The original stage director Wily decker got ill, and Reto Nickler took charge of the production. He was forced to integrate his own concept into an already set design, and I think we can notice it...
The video and sound quality are excellent, and so are the cast, orquestra and chorus. Good work in a most difficult opera.
The production has some interesting things, and others not so, buy it worth the money. Within the bonus is an interview with the singers and stage director, and the 3º unfinished act, as a text gallery. It is a live recording from the Vienna State Opera made in 2006.
For lovers of modern works.
We are All the Children of Israel...
Giordano Bruno | Wherever I am, I am. | 12/04/2008
(4 out of 5 stars)
"... at least by analogy, extrapolation, or allegory. Witness the conviction held by both the Hanoverians and the Jacobites in England, when Handel was writing "Saul" and "Esther," that they were the new Chosen People, each righteously entitled to exterminate the other.

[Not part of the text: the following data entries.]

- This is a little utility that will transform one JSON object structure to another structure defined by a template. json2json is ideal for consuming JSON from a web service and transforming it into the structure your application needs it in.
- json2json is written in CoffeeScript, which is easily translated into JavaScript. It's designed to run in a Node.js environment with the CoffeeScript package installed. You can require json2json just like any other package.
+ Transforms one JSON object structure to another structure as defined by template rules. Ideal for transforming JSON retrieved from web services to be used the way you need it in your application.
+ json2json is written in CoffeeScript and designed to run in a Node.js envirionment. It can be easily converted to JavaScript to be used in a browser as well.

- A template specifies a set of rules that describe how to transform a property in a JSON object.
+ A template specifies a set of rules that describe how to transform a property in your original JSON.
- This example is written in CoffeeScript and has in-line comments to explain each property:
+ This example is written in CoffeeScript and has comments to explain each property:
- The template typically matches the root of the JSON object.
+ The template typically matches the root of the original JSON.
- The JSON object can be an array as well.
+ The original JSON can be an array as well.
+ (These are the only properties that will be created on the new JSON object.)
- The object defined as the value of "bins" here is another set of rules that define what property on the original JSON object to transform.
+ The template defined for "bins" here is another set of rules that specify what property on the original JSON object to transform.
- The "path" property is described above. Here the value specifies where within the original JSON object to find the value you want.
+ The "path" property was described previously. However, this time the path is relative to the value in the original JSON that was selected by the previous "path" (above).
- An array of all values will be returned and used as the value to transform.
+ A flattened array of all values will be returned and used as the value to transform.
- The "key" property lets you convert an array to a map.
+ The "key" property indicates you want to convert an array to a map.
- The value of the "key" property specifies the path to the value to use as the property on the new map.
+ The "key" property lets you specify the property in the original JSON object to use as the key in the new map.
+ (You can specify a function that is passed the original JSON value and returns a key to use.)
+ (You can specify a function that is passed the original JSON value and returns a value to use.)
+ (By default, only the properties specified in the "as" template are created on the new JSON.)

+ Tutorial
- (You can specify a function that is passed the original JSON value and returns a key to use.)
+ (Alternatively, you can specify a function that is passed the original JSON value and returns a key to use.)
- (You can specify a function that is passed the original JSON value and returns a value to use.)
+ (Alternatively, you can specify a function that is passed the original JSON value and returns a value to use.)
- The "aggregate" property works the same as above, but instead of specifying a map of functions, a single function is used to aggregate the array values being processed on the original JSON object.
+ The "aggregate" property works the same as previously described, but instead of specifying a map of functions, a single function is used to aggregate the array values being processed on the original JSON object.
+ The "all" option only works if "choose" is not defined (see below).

I take Arnold Schönberg's single opera "Moses and Aron" to be more an allegory of Humanity, in its folly unready to surrender the old securities of revealed religion or to accept the unsensuous consolations of modern relativism. One of the rewards of relativism, of course, is that YOU can formulate your own interpretation of this most philosophical of all operas.

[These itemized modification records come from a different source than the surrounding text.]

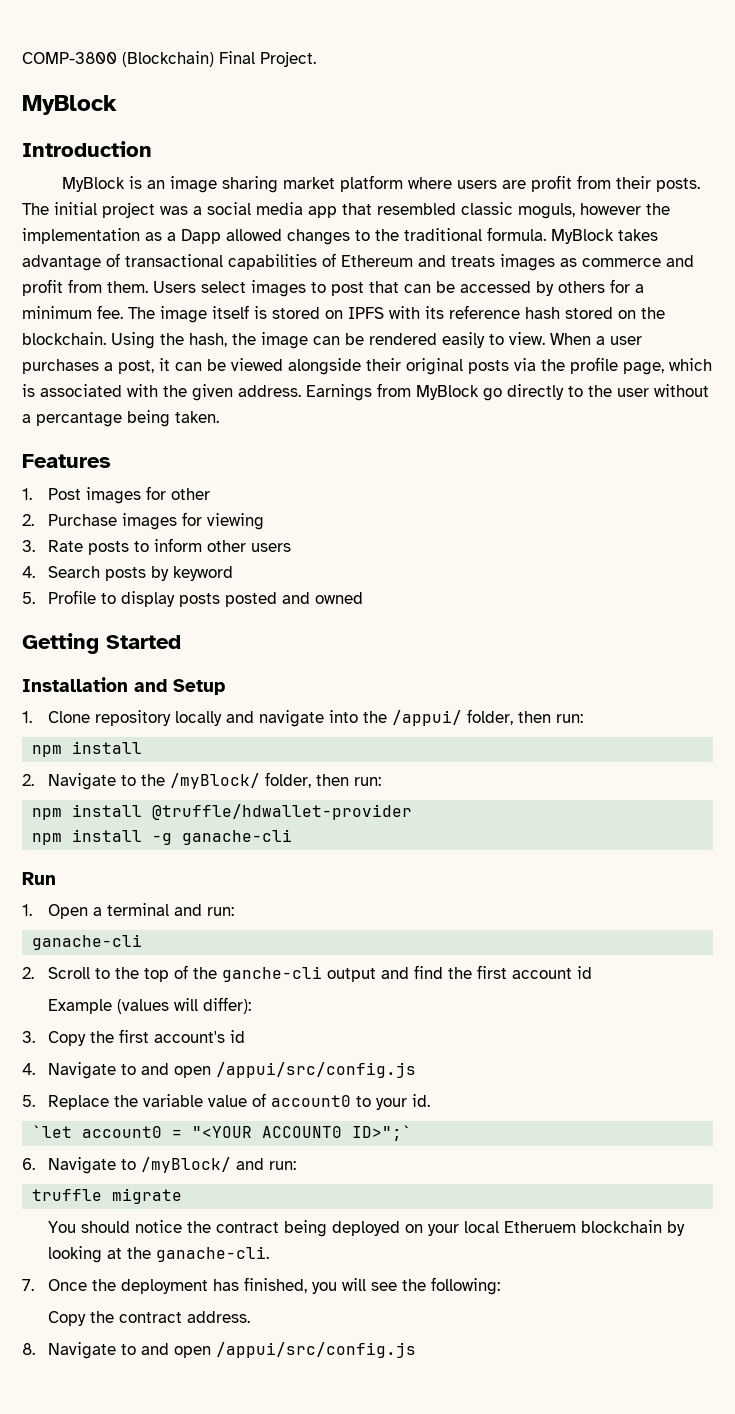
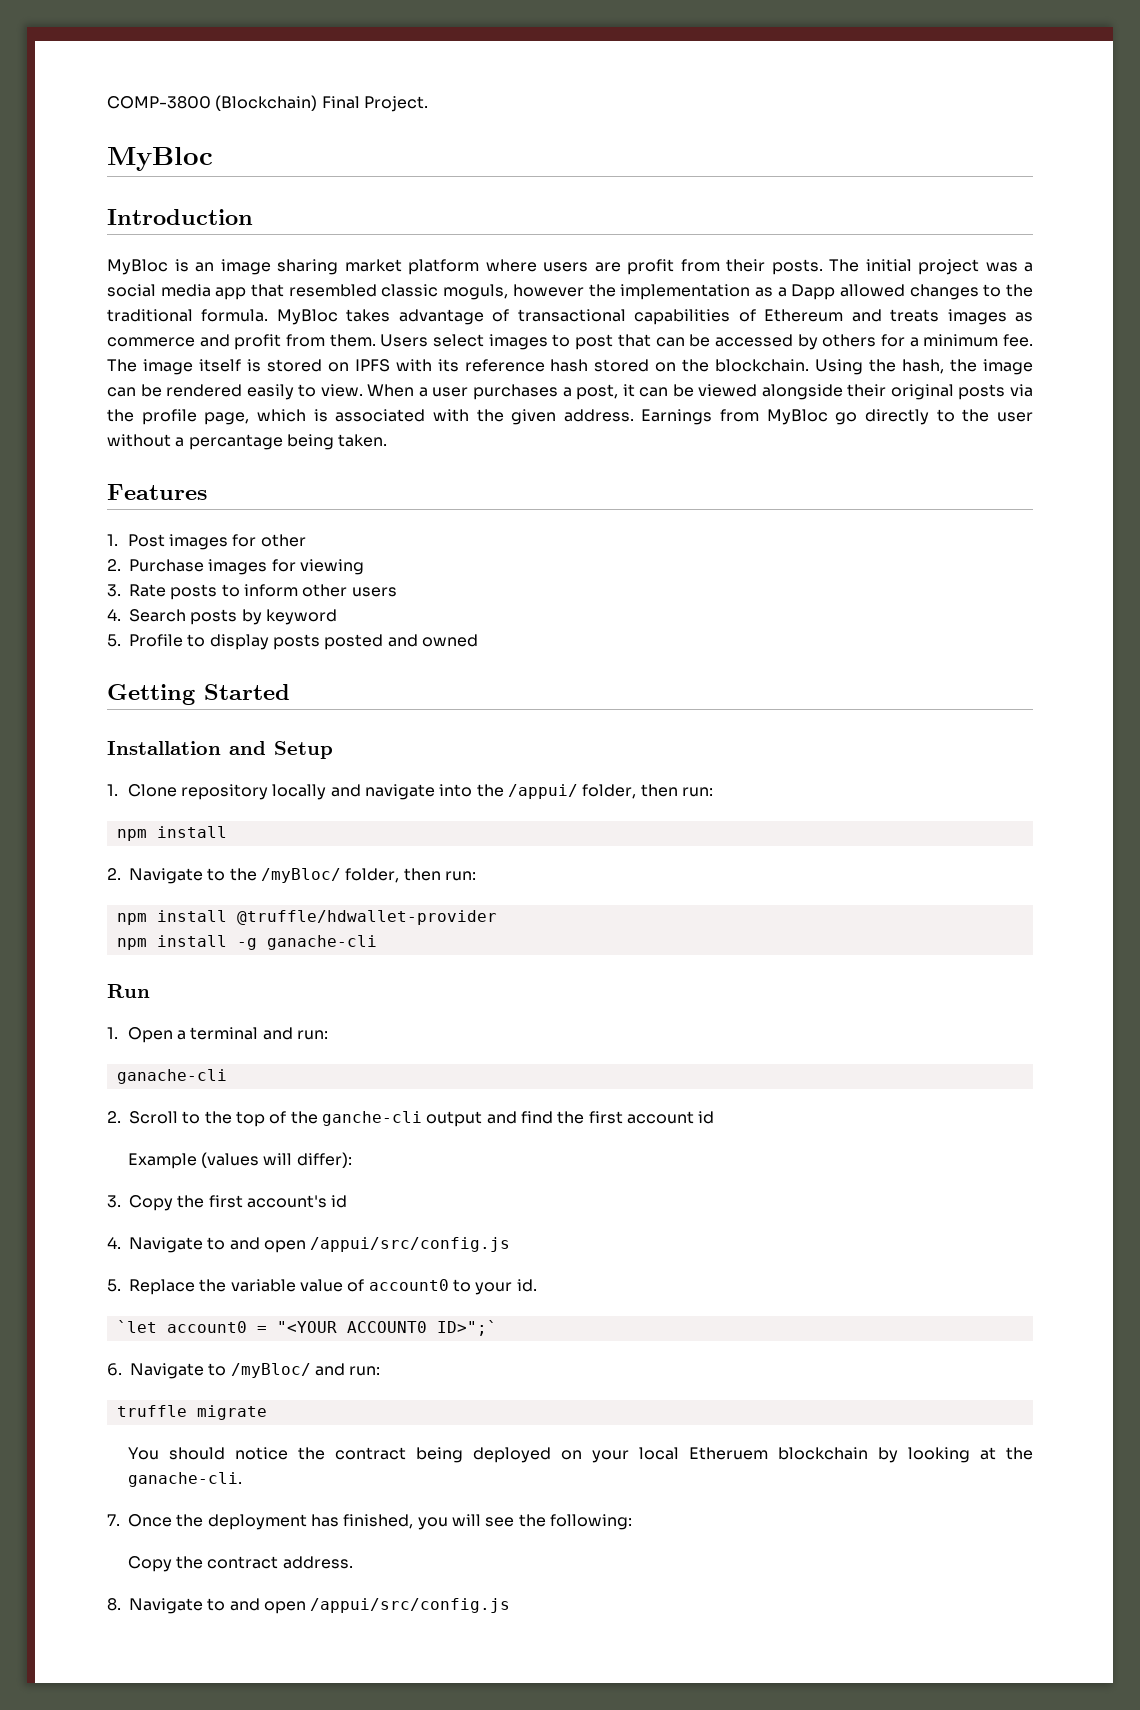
  COMP-3800 (Blockchain) Final Project.
- MyBlock
+ MyBloc
- MyBlock is an image sharing market platform where users are profit from their posts.
+ MyBloc is an image sharing market platform where users are profit from their posts.
- MyBlock takes advantage of transactional capabilities of Ethereum and treats images as commerce and profit from them.
+ MyBloc takes advantage of transactional capabilities of Ethereum and treats images as commerce and profit from them.
- Earnings from MyBlock go directly to the user without a percantage being taken.
+ Earnings from MyBloc go directly to the user without a percantage being taken.
- 2. Navigate to the /myBlock/ folder, then run:
+ 2. Navigate to the /myBloc/ folder, then run:
- 6. Navigate to /myBlock/ and run:
+ 6. Navigate to /myBloc/ and run:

It's widely maintained that Aron and Moses was never finished, that Schönberg intended a third act but couldn't wrap it up. Personally, I find the ending as staged here by the Vienna State Opera very satisfactory. Moses sitting alone in desolation on the stage, murmuring about his failure to express the inexpressible, to wring finite meaning out of infinity.

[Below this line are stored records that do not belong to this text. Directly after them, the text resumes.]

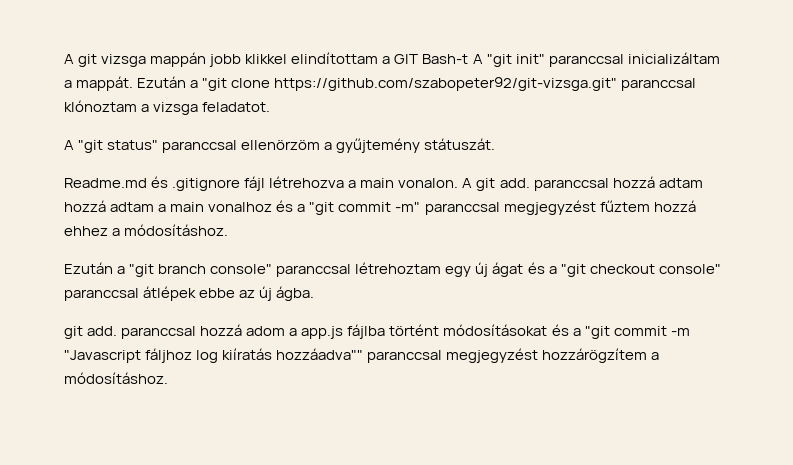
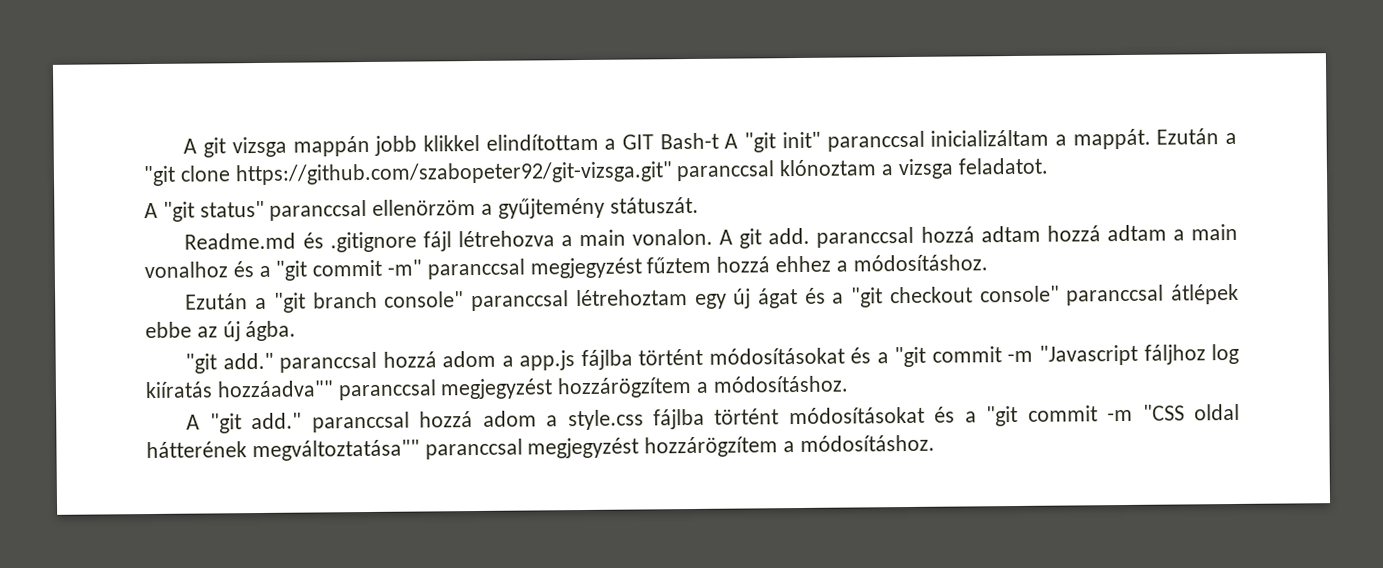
- git add. paranccsal hozzá adom a app.js fájlba történt módosításokat és a "git commit -m "Javascript fáljhoz log kiíratás hozzáadva"" paranccsal megjegyzést hozzárögzítem a módosításhoz.
+ "git add." paranccsal hozzá adom a app.js fájlba történt módosításokat és a "git commit -m "Javascript fáljhoz log kiíratás hozzáadva"" paranccsal megjegyzést hozzárögzítem a módosításhoz.
+ A "git add." paranccsal hozzá adom a style.css fájlba történt módosításokat és a "git commit -m "CSS oldal hátterének megváltoztatása"" paranccsal megjegyzést hozzárögzítem a módosításhoz.

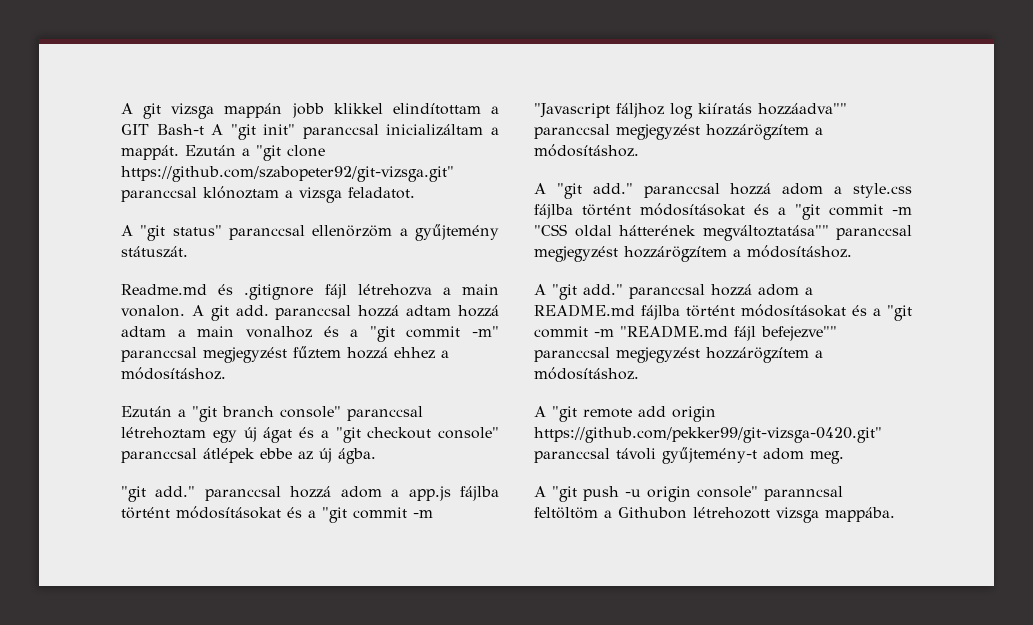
+ A "git add." paranccsal hozzá adom a README.md fájlba történt módosításokat és a "git commit -m "README.md fájl befejezve"" paranccsal megjegyzést hozzárögzítem a módosításhoz.
+ A "git remote add origin https://github.com/pekker99/git-vizsga-0420.git" paranccsal távoli gyűjtemény-t adom meg.
+ A "git push -u origin console" paranncsal feltöltöm a Githubon létrehozott vizsga mappába.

My friend from Utah!, Y.P., has scooped me in his modest objections to the staging. The music has to be strong to pin my eyes and ears to a TV screen for 110 minutes, with all the clumsy shuffling! So much shoving and lurching, and yet so static! The Slovak Philharmonic Chorus needs a serious workshop in body awareness. And I was really looking forward to the four naked hussies copulating with the Golden Calf! Luckily the music is strong - very strong, even if the orchestra lacked transparency - and unique. The pairing of a speaking actor, Moses, and a singing actor, Aron, orating simultaneously is electrifying. Thomas Moser sings his role of Aron with just enough diffident insecurity and strain to sound like Yahweh's second fiddle.
Another level of allegory: Schönberg certainly considered himself the Moses of music, leading the orchestra out of bondage to late classical/romantic tonal chromaticism into the Promised Land of serialism. How shocking to find that I'm no longer shocked. This opera and Berg's Violin Concerto, to my ears, are the most affective and commodious of all twelve-tone compositions.
Perhaps a more polished CD performance would satisfy many Schönberg devotees, but I like opera on DVD. Even the sight of a bunch of stodgy Slovaks in black suits and yarmulkas shaped like fezes clumping about on stage helps me shut out other sounds and thoughts."